NADiRinforma assiste ad una manifestazione tanto singolare quanto espressione dei tempi che stiamo vivendo, una sorta di Speakers' Corner nostrano, un angolo dedicato alla pubblica partecipazione che da Hyde Park si è trasferito in Piazza Maggiore a Bologna. Ogni giovedì e ogni sabato dalle 11:00 del mattino Ferdinando Pozzati Piva, armato solamene di uno sgabellino, arringa un assembramento di passanti, li coinvolge in una sorta di assemblea improvvisata e al contempo organizzata. Il suo linguaggio forbito, il piglio sicuro e il berretto di lana calcato in testa lo caratterizzano. Il suo obiettivo è quello di stimolare un dibattito pubblico partendo dalla consolidata cognizione del mal vivere che ci opprime, un mal vivere che, pare, tutti noi stiamo subendo senza replicare, senza avere la consapevolezza di potere-sapere reagire. Ferdinando è convinto che solo risvegliando le coscienze, solo educando la gente al delicato processo del percepirsi parte attiva si possa ambire il cambiamento. La sua “rivoluzione” è ragionata, non violenta, non borghese: “ Le rivoluzioni si fanno in piazza. Le rivoluzioni si fanno quando la propria classe dirigente è incapace di governo e di riforme e diventa manifestamente indegna. Si fanno per sostituire gli uomini quando non esiste nessun altro strumento utile, quando la via istituzionale è impraticabile.
Il sistema elettorale non c'entra, con qualsiasi legge elettorale si vada al voto, il voto non esiste più. Da quando i partiti sono strutture di vertice (forse da sempre in Italia) col voto non selezioniamo nessuna classe dirigente, possiamo solo mettere una croce sopra nomi decisi al vertice e sopra la nostra democrazia...
” (si rimanda al manifesto redatto da Ferdinando)
Al di là di ciò che davvero tale esperimento riuscirà a sortire, una cosa è certa: rappresenta un esempio concreto di libertà di opinione in quanto qualsiasi persona può salire sullo sgabellino e parlare di ciò che vuole, coinvolgendo chi lo ascolta. Ognuno di noi potrà essere l'oratore e al contempo l'uditore in un “gioco delle parti” di cui forse il nostro Paese, la nostra Democrazia ha davvero bisogno!

 

manifesto redatto da Ferdinando

"Le rivoluzioni non si fanno nelle aule di tribunale e non si fanno via internet, non sono gratis.
Le rivoluzioni si fanno in piazza. Le rivoluzioni si fanno quando la propria classe dirigente è incapace di governo e di riforme e diventa manifestamente indegna. Si fanno per sostituire gli uomini quando non esiste nessun altro strumento utile, quando la via istituzionale è impraticabile.
Il sistema elettorale non c'entra, con qualsiasi legge elettorale si vada al voto, il voto non esiste più.
Da quando i partiti sono strutture di vertice (forse da sempre in Italia) col voto non selezioniamo nessuna classe dirigente, possiamo solo mettere una croce sopra nomi decisi al vertice e sopra la nostra democrazia.
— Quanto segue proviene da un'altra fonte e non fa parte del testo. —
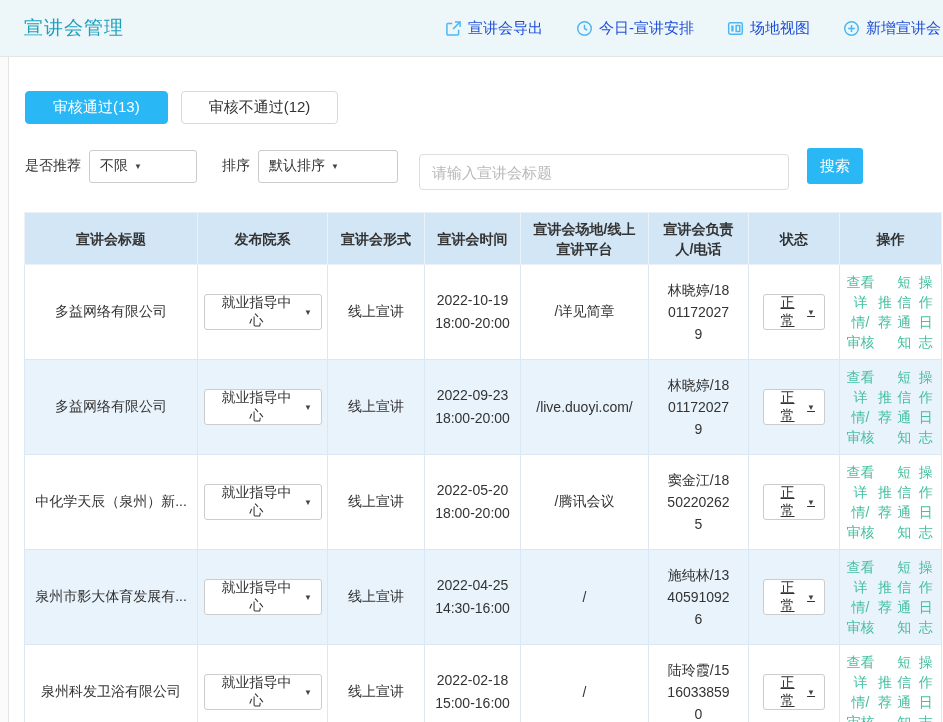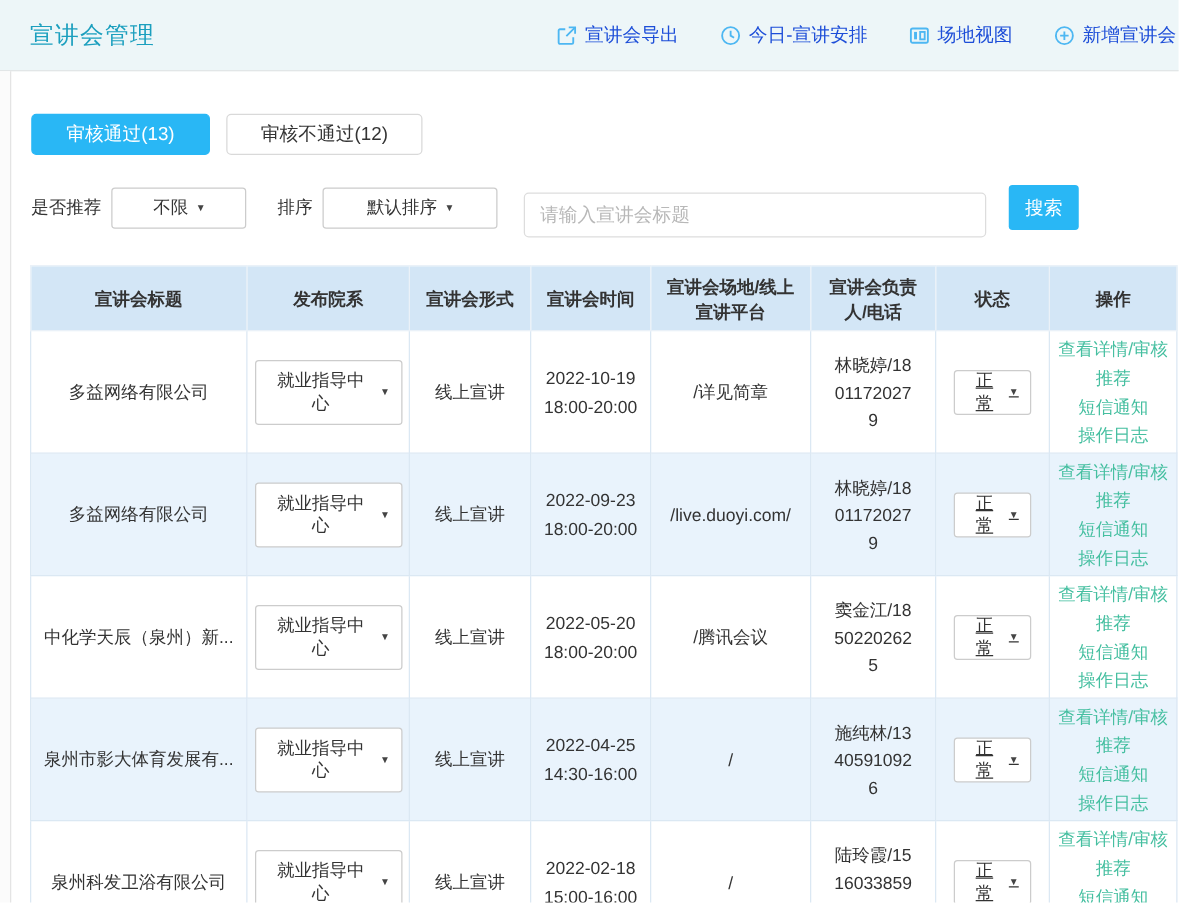--- a/index.html
+++ b/index.html
@@ -21,21 +21,21 @@
 
   
   .tabs { display:flex; gap:13px; margin:34px 0 0 25px; }
   .tab { height:33px; padding:0 27px; background:#fff; border:1px solid #d9d9d9; border-radius:4px;
     font-size:15px; color:#333; display:flex; align-items:center; cursor:pointer; }
   .tab.active { background:#29b7f5; border-color:#29b7f5; color:#fff; }
 
   
   .filters { display:flex; align-items:center; margin:18px 0 0 25px; font-size:14px; }
   .filter-label { color:#333; margin-right:8px; }
-  .selbox { display:inline-flex; align-items:center; justify-content:center; background:#fff;
+  .selbox { display:inline-flex; align-items:center; justify-content:flex-start; background:#fff;
     border:1px solid #ccc; border-radius:3px; height:33px; padding:0 9px 0 10px; font-size:14px;
     color:#333; cursor:pointer; }
   .selbox .arrow { font-size:8px; color:#444; margin-left:6px; }
   .sel-recommend { width:108px; }
   .sel-sort { width:140px; }
   .filters .gap1 { width:25px; }
   .filters .gap2 { width:21px; }
   .search-input { width:370px; height:36px; border:1px solid #ddd; border-radius:4px;
     padding:0 12px; font-size:15px; color:#333; outline:none;
     font-family:"Liberation Sans","DejaVu Sans",sans-serif;margin-top:12px; }
@@ -50,23 +50,23 @@
   th { background:#d3e6f6; color:#333; font-size:14px; font-weight:bold; height:52px;
     border:1px solid #eaf1f8; text-align:center; line-height:20px; }
   .th-venue { padding:0 10px;margin-left:28px; }
   .th-contact { padding:0 11px; }
   td { border:1px solid #dbe8f3; height:95px; text-align:center; vertical-align:middle;
     font-size:14px; color:#333; padding:4px 6px; background:#fff; }
   tr.alt td { background:#e9f3fc; }
   .cell-title { white-space:nowrap; overflow:hidden; }
   .cell-date div { line-height:23px; }
   .cell-contact { word-break:break-all; line-height:22px; padding:0 10px; }
-  .sel-dept { width:118px; height:52px; }
+  .sel-dept { width:118px; height:36px; }
   .sel-status { width:62px; height:36px;text-decoration:underline; }
-  .ops { display:flex; flex-direction:column; align-items:center; gap:3px; }
+  .ops { display:flex; flex-direction:row; align-items:center; gap:3px; }
   .op-link { color:#45bfa0; font-size:14px; line-height:20px; text-decoration:none; cursor:pointer; }
 </style>
 </head>
 <body>
 
 <div class="band">
   <div class="band-title">宣讲会管理</div>
   <div class="band-actions">
 
     <a class="band-link">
Col voto legittimiamo il despota. E' un ferro ruggine che abbiamo ereditato dai nonni, il suo nome è plebiscito. Ma le rivoluzioni non si fanno solo per cambiare i suonatori, si fanno per cambiare la musica. La rivoluzione può essere pacifica o violenta. Continuerò a prodigarmi per una soluzione pacifica, ma non dubito che se non sarà possibile scacciare i parassiti con le buone, saranno cacciati in ogni caso, con le cattive, questo è l'esito più probabile.
Quando le rivoluzioni si fanno con le forche e i forconi, il rimedio è peggiore del male. Non esiste che le rivoluzioni le facciano i popoli nobili i quali tengono la propria classe dirigente sempre sotto stretta sorveglianza e chi sbaglia paga, immediatamente.
Nel nostro paese sono decenni, secoli, che la classe dirigente fa quel che le pare ad esclusivo vantaggio di casta con generosa elargizione delle briciole agli "amici". Nel nostro paese il potere logora chi non ce l'ha perché chi ce l'ha lo usa in un'opera di sistematica diseducazione civica.
La regola ben applicata da noi è che il despota mantiene popolo bue perché il popolo bue mantiene il despota. Anche quando gli italiani con il loro lavoro hanno costruito le loro fortune economiche lo hanno fatto nonostante la classe dirigente e con i costi aggiuntivi che questa condizione impone. Il popolo italiano non è un popolo di straccioni, magari lo fosse, i poveri hanno dignità da far invidia. I1 popolo italiano è fatto di nuovi ricchi, persone dai gusti plebei sotto ipnosi televisiva che dopo il lungo digiuno in cui si riassume tutta la loro storia precedente, i soldi li spendono in abbuffate; perciò siamo avviati ad un rapido ritorno alla pancia vuota.
Alla rivoluzione fatta dal popolo bue preferisco il despota, ma non è un'alternativa.
L'alternativa è una rivoluzione voluta e pianificata da una minoranza illuminata che riesca a trascinarsi dietro i buoi, una minoranza senza ambizioni di potere, Gandhianamente mossa da ragioni ideali.
Le rivoluzioni non possono avere carattere democratico, la democrazia comincia dopo. Lo diceva anche mussolini, perché lo diceva Pareto, ma Pareto a differenza di mussolini non lo diceva perché gli conveniva, ma perché così stanno le cose, piaccia o non piaccia. Le rivoluzioni si possono fare contro le istituzioni oppure dalla parte delle istituzioni contro gli uomini che le infestano.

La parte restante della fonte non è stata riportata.